*** Block opens ***
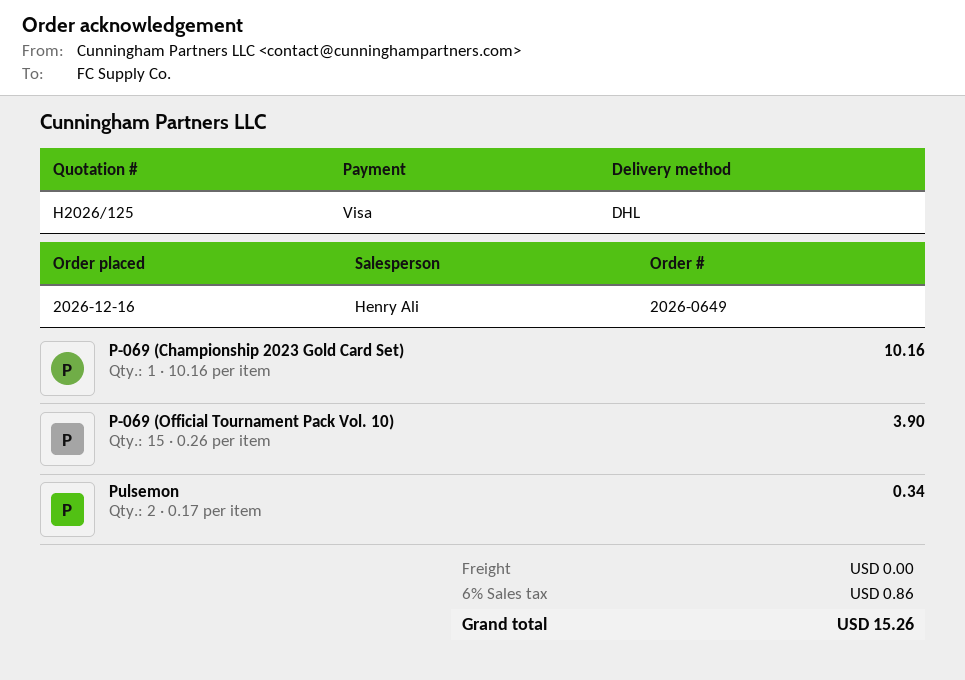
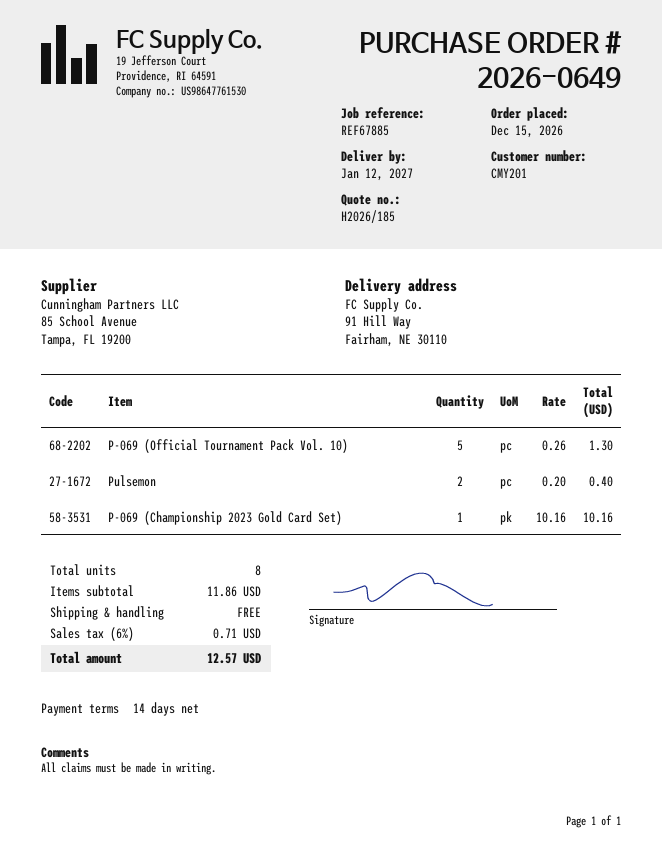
quote number: H2026/125 -> H2026/185
order date: 2026-12-16 -> 2026-12-15
P-069 (Official Tournament Pack Vol. 10): 15 x 0.26 = 3.90 -> 5 x 0.26 = 1.30
Pulsemon: 2 x 0.17 = 0.34 -> 2 x 0.20 = 0.40
tax: 6% = 0.86 -> 6% = 0.71
total: 15.26 -> 12.57

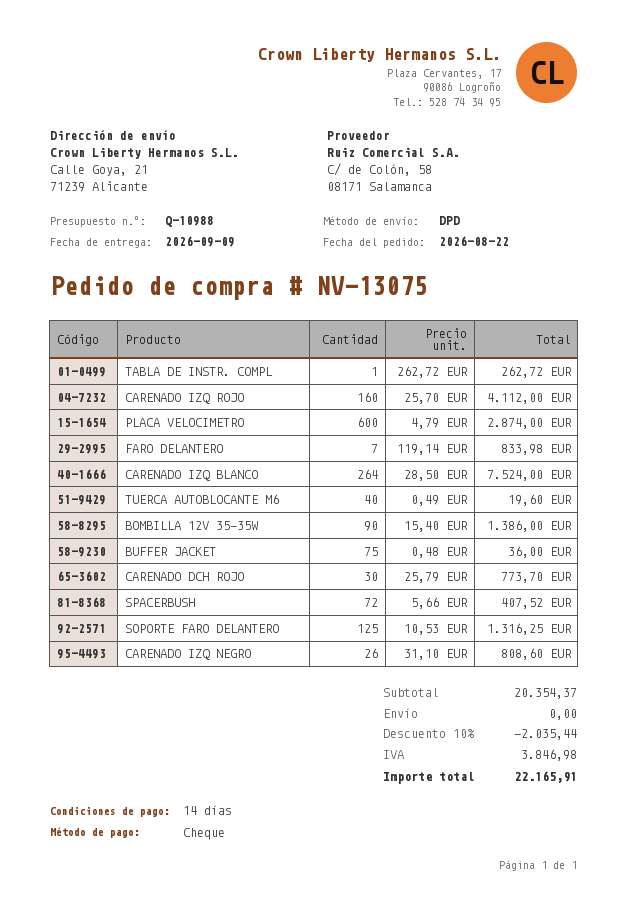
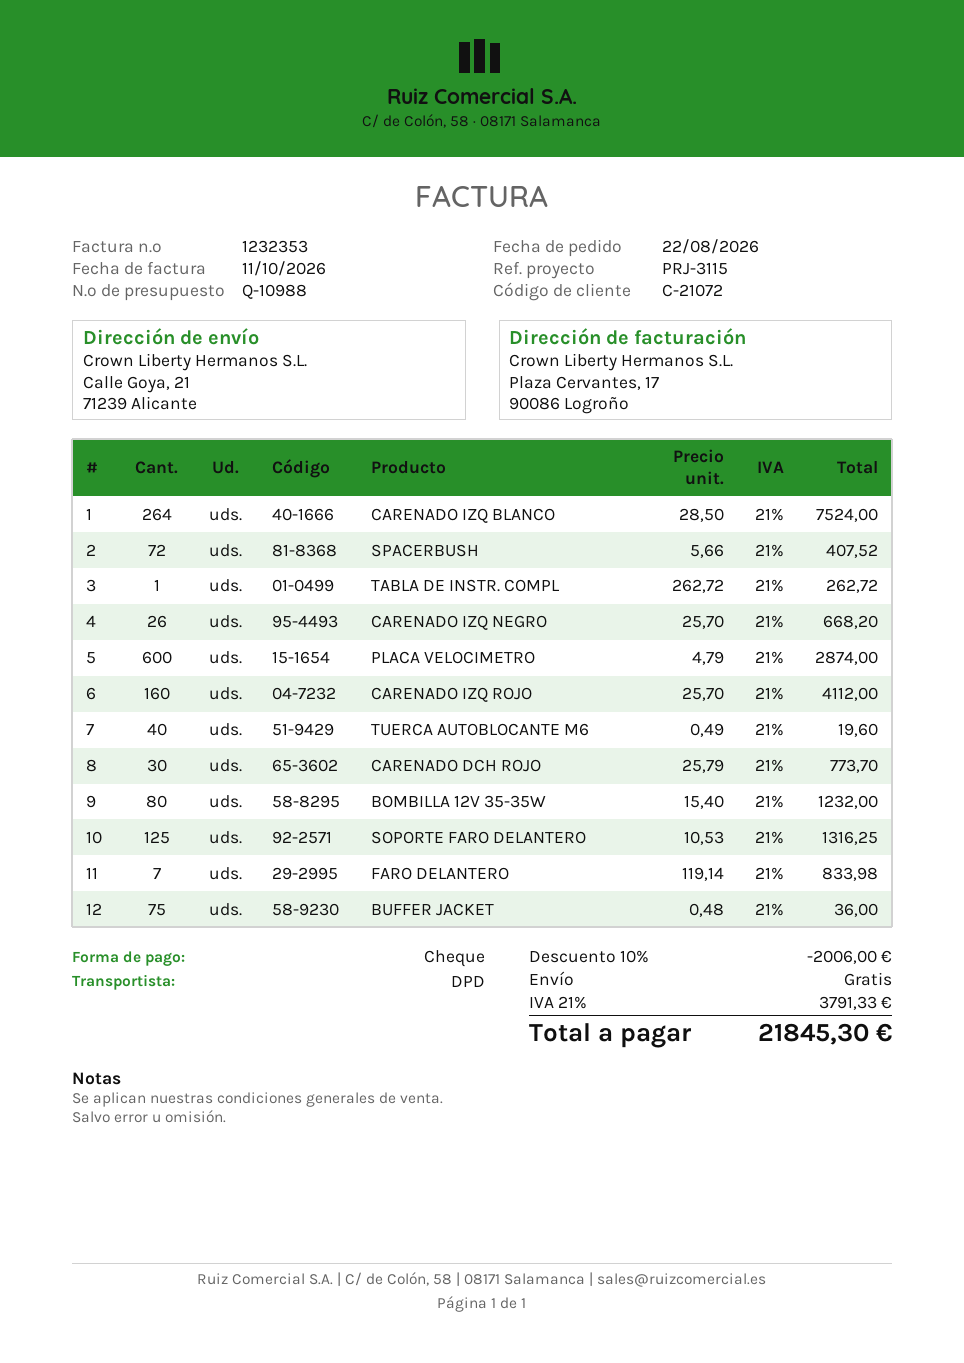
BOMBILLA 12V 35-35W: 90 x 15.40 = 1386.00 -> 80 x 15.40 = 1232.00
CARENADO IZQ NEGRO: 26 x 31.10 = 808.60 -> 26 x 25.70 = 668.20
discount: 10% = 2035.44 -> 10% = 2006.00
tax: 3846.98 -> 3791.33
total: 22165.91 -> 21845.30

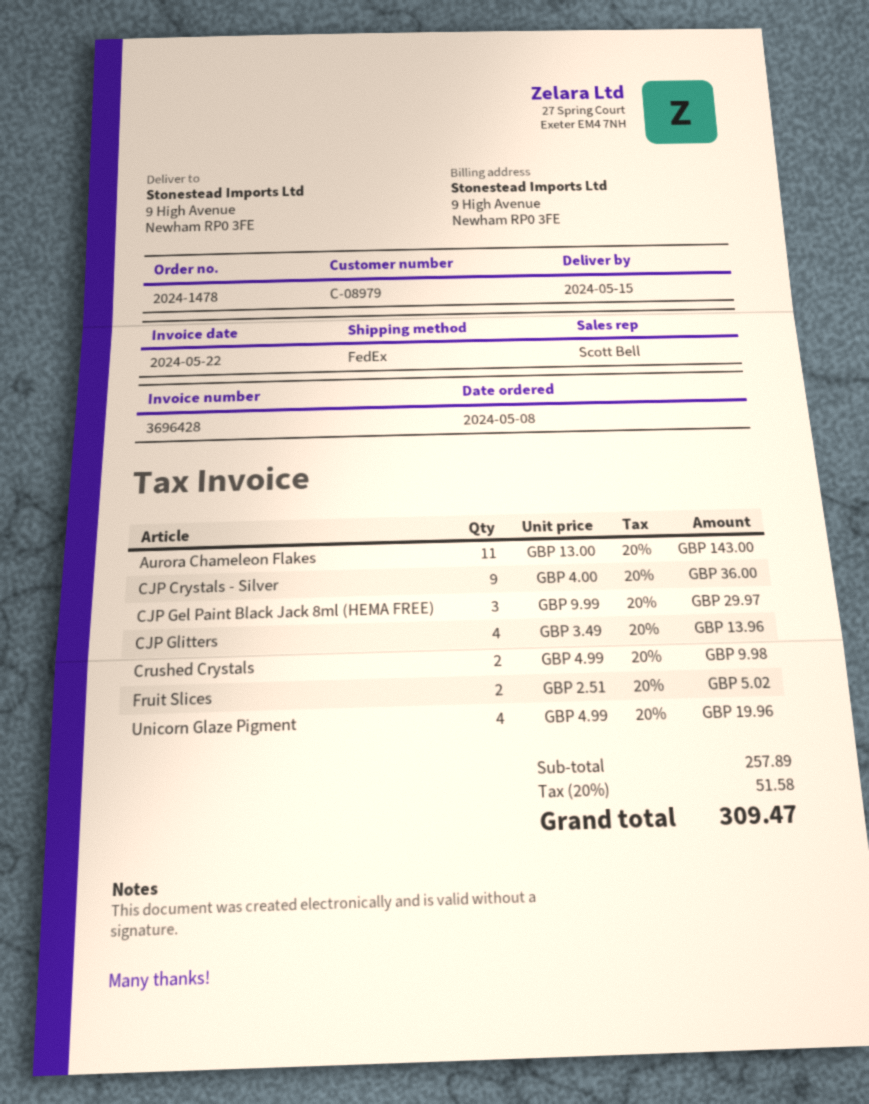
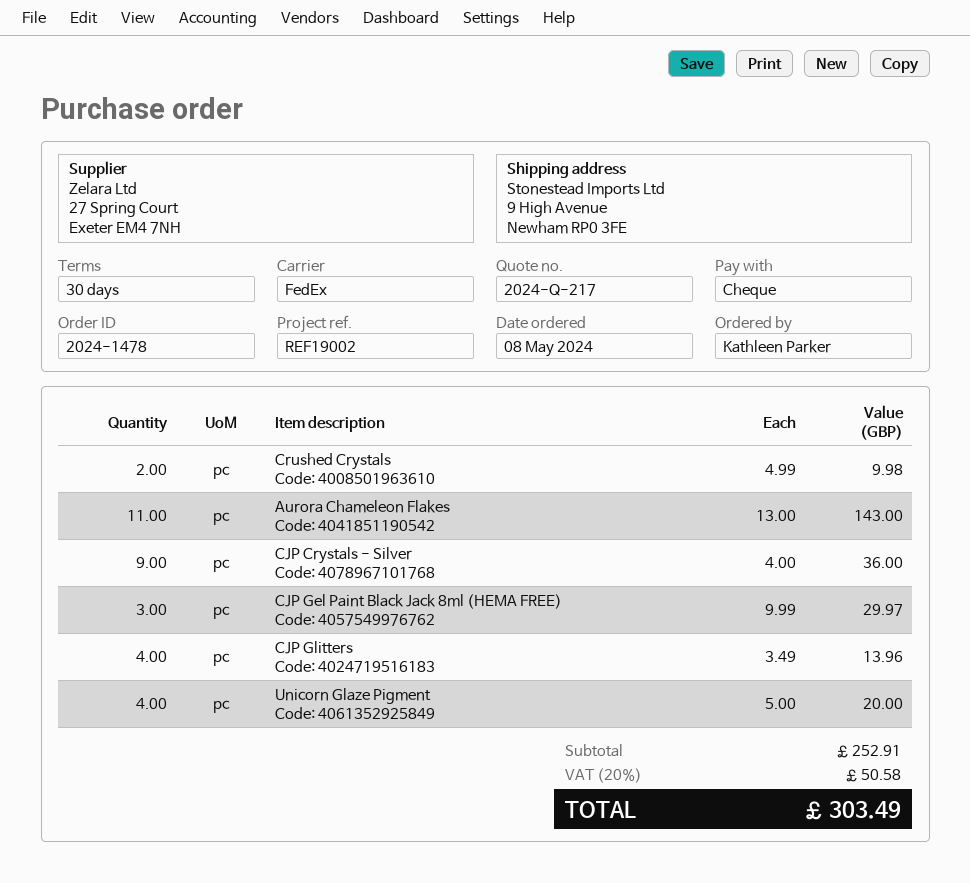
Fruit Slices: 2 x 2.51 = 5.02 -> none
Unicorn Glaze Pigment: 4 x 4.99 = 19.96 -> 4 x 5.00 = 20.00
subtotal: 257.89 -> 252.91
tax: 20% = 51.58 -> 20% = 50.58
total: 309.47 -> 303.49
*** Block closes ***
> Directions for this task: Everything from the line containing "tax: 6% = 0.86 -> 6% = 0.71" through the last line of the listing above must be output exactly, except the pictures.

> Written response:
tax: 6% = 0.86 -> 6% = 0.71
total: 15.26 -> 12.57

BOMBILLA 12V 35-35W: 90 x 15.40 = 1386.00 -> 80 x 15.40 = 1232.00
CARENADO IZQ NEGRO: 26 x 31.10 = 808.60 -> 26 x 25.70 = 668.20
discount: 10% = 2035.44 -> 10% = 2006.00
tax: 3846.98 -> 3791.33
total: 22165.91 -> 21845.30

Fruit Slices: 2 x 2.51 = 5.02 -> none
Unicorn Glaze Pigment: 4 x 4.99 = 19.96 -> 4 x 5.00 = 20.00
subtotal: 257.89 -> 252.91
tax: 20% = 51.58 -> 20% = 50.58
total: 309.47 -> 303.49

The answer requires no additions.